[Version difference data]
-----

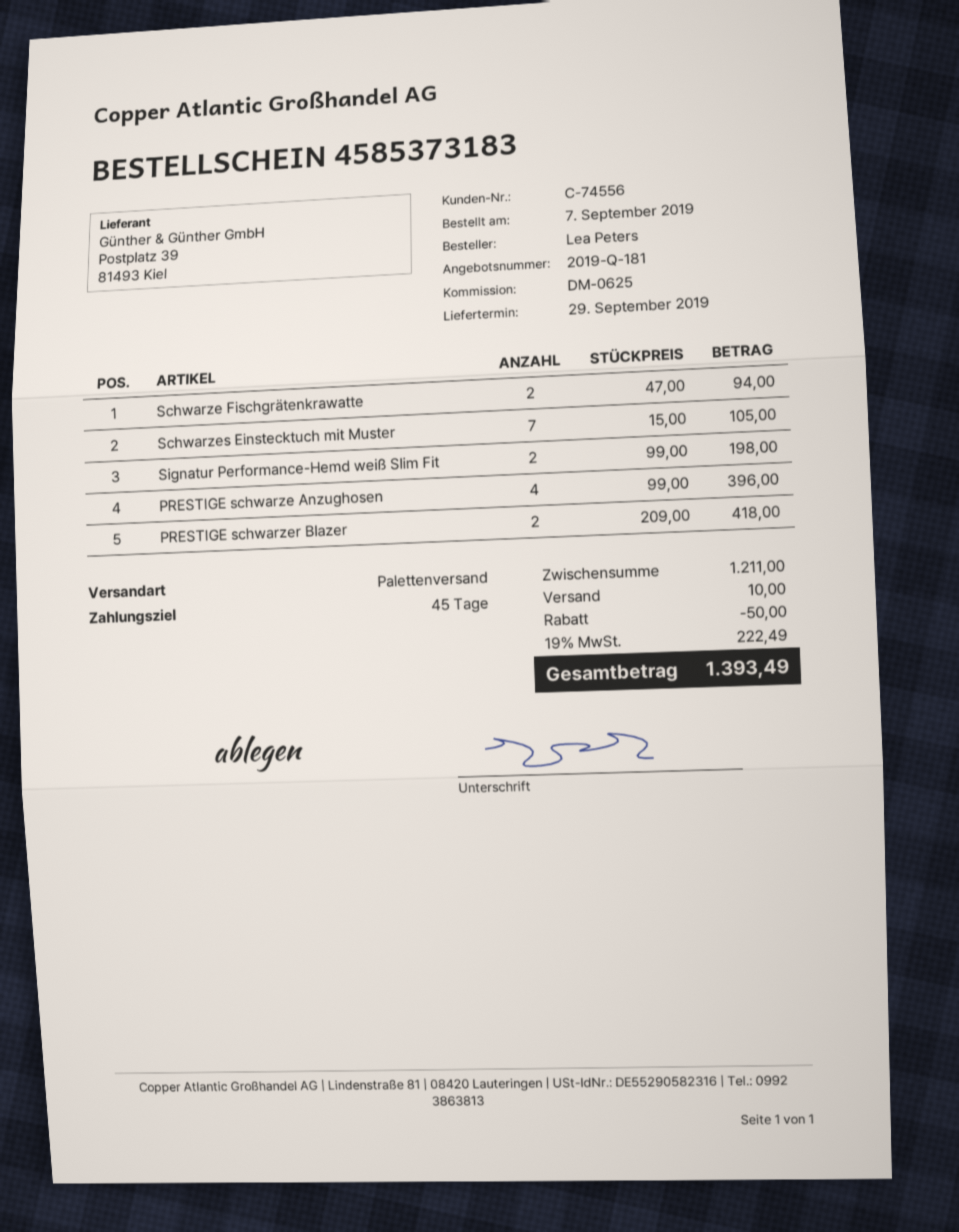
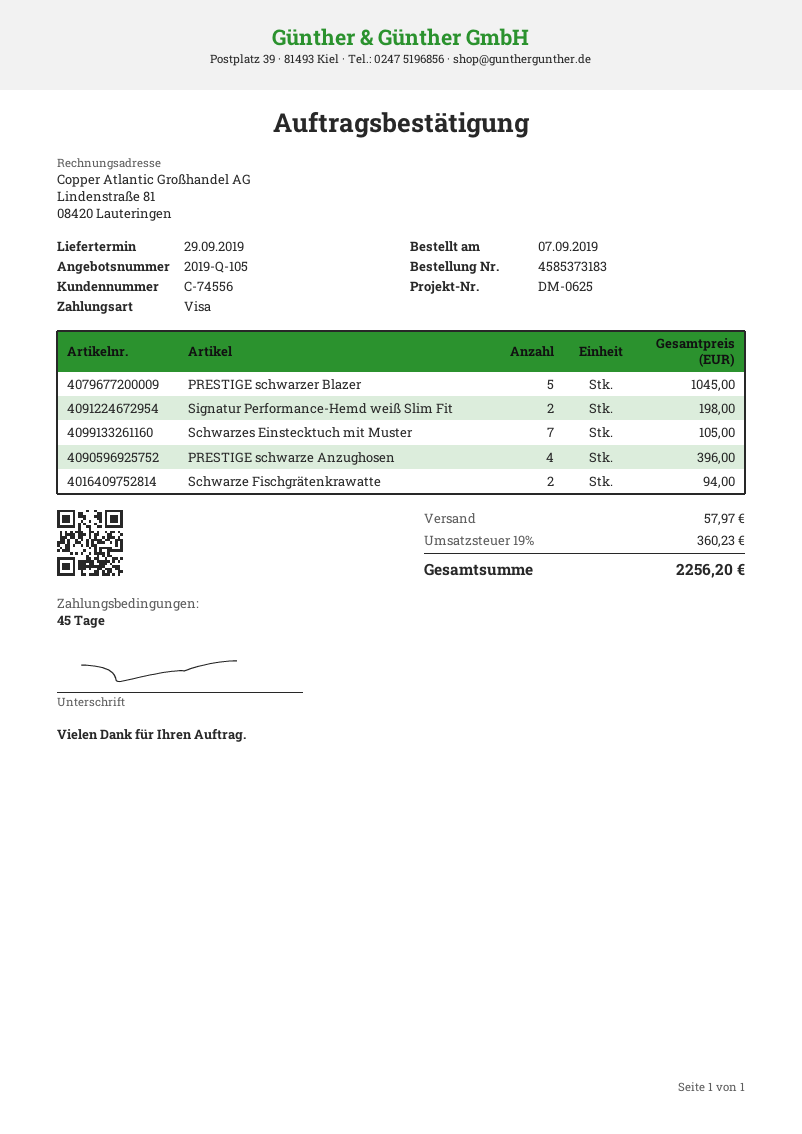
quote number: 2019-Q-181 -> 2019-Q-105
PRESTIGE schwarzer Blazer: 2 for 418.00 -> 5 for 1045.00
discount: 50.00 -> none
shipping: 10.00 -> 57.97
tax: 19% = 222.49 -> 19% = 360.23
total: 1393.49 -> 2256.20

-----

Task statement
The lines wanted are those from the one with "discount: 50.00 -> none" through the last line of the records, repeated exactly and with both ends included.

Exercise solution
discount: 50.00 -> none
shipping: 10.00 -> 57.97
tax: 19% = 222.49 -> 19% = 360.23
total: 1393.49 -> 2256.20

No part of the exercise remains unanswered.